Trash is littered throughout campus after lunch. Photo courtesy of senior Jane Culbreath.
San Luis Obispo High School has a trash problem. When lunch ends, food waste and single-use packaging fills up trash cans faster than seniors running to their cars at the end of the day. Half eaten slices of pizza, untouched fruit, and hundreds of individually wrapped sporks go to the dump every day.
SLOHS needs to remember: reduce, reuse, and recycle, in that order.
The sheer amount of packaging that is thrown away at lunch is astonishing. Things like plastic-wrapped utensils, chip bags, and even individually wrapped PB & J sandwiches are evidence of the need for convenience in our society, even at the cost of our environment.
“We need to try to eliminate as much single-use plastic as possible, especially with things like lunch utensils. I think everything being individually wrapped is super excessive and wasteful,” said senior and Environmental Club president May Ritter.
The first step to addressing the waste issue is to reduce the amount of waste we are creating. This means using less individually wrapped products in school lunches and packed lunches. By educating students on the importance of reducing waste, the school can make a difference. Furthermore, reusable alternatives can replace single use plastic. Ziplocks can be used multiple times for dry snacks like chips, and lunchboxes are a sustainable alternative to paper sacks.
Next, recycling needs to be more accessible on campus.
“Having recycling outside on campus would allow students to properly dispose of any recyclable materials, rather than mixing it with other trash,” said senior Milla Rucks.
SLOHS has small recycling bins in classrooms, but almost only trash cans outside in common lunch areas. By adding more recycling bins, students will be more likely to recycle on their way to class. However, it is also important to educate students on what can and cannot be recycled in order to have effective recycling.
“I barely know what I can and can’t recycle because it always changes and the information is hard to find. We can memorize the quadratic formula, but we don’t know whether our lunch can go in the trash or recycling. It needs to be mandatory to learn. Adding more infrastructure is great, but if people don’t know how to use it, then what’s the point?” said Ritter.
Along with more recycling education and accessibility, environmental awareness can be increased in other ways.
“Due to construction, the campus has not been looking its best for the past few years.

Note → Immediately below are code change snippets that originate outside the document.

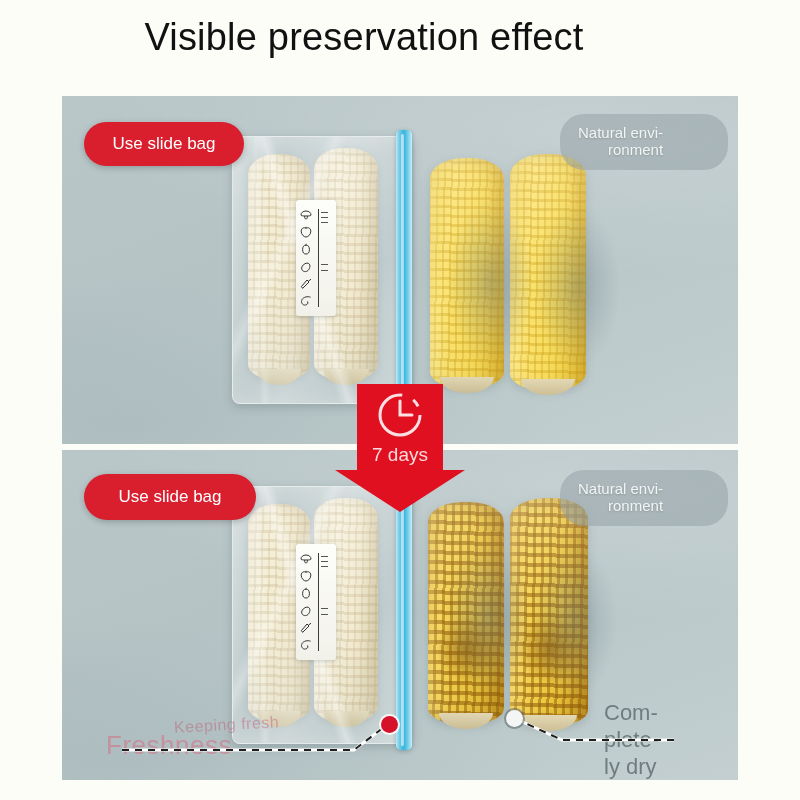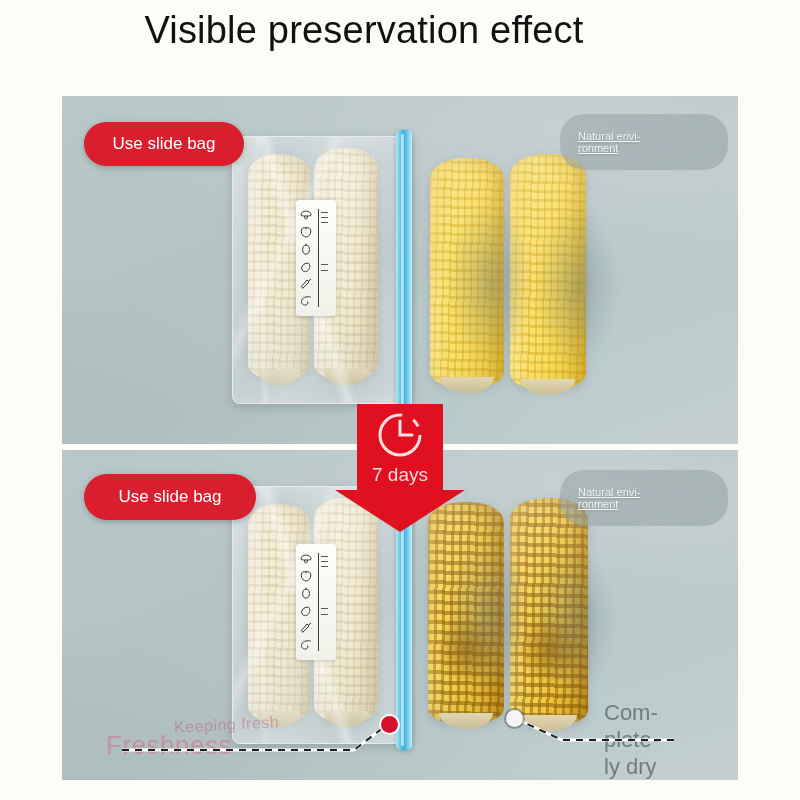"Visible preservation effect" .title { top: 9px -> 16px }
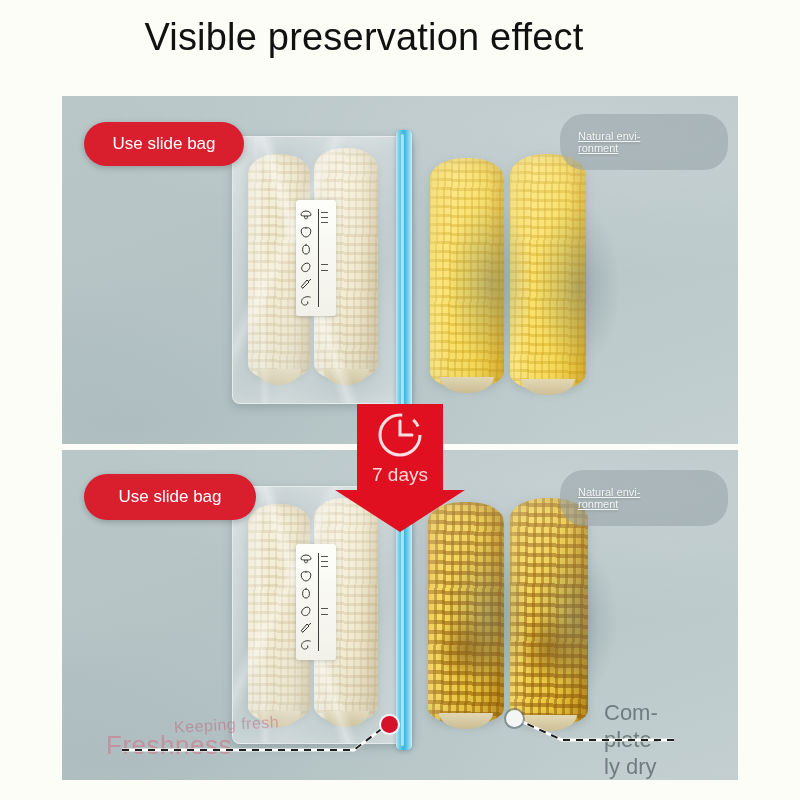"Natural envi-" .badge-gray { font-size: 11px -> 15px; text-align: left -> right; text-decoration: underline -> none }
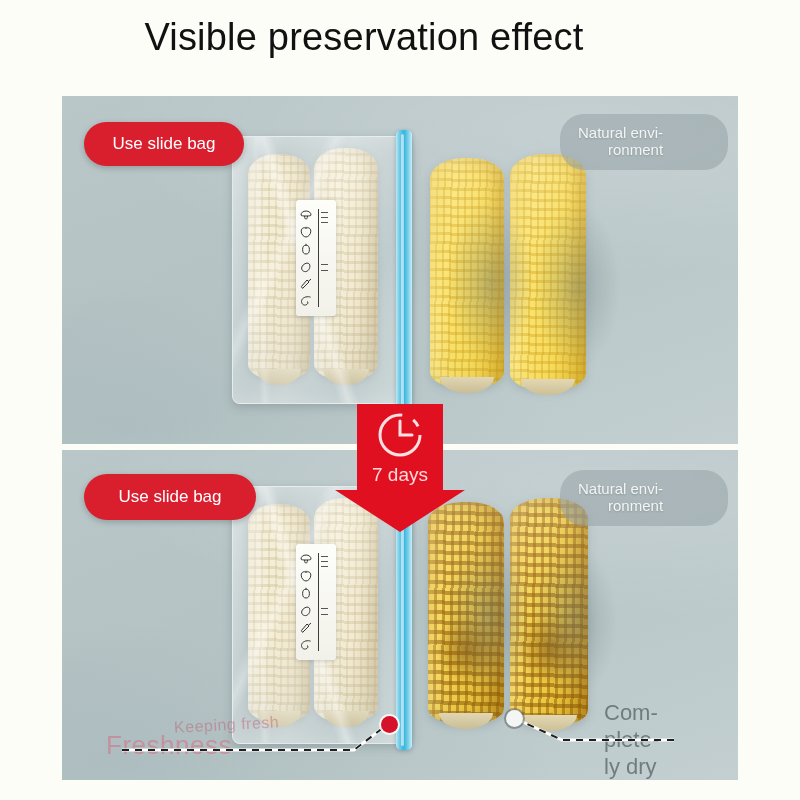"7 days" .arrow-wrap { top: 404px -> 384px }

Maybe holding an event where students and staff can plant trees or biodiverse plants would be an environmentally friendly and scenic addition to our school,” said Rucks.
The Environmental Club has also been making an impact by doing lunch trash pickups.
“With doing trash pickups every other week, we significantly impacted the amount of trash that’s on campus. Especially in crevices and all kinds of places where trash falls, not just around trash cans,” said Ritter.
Trash doesn’t have to be an overwhelming issue on campus. By taking these small steps, we can dramatically reduce the amount of waste we create and make our school and the earth a greener place.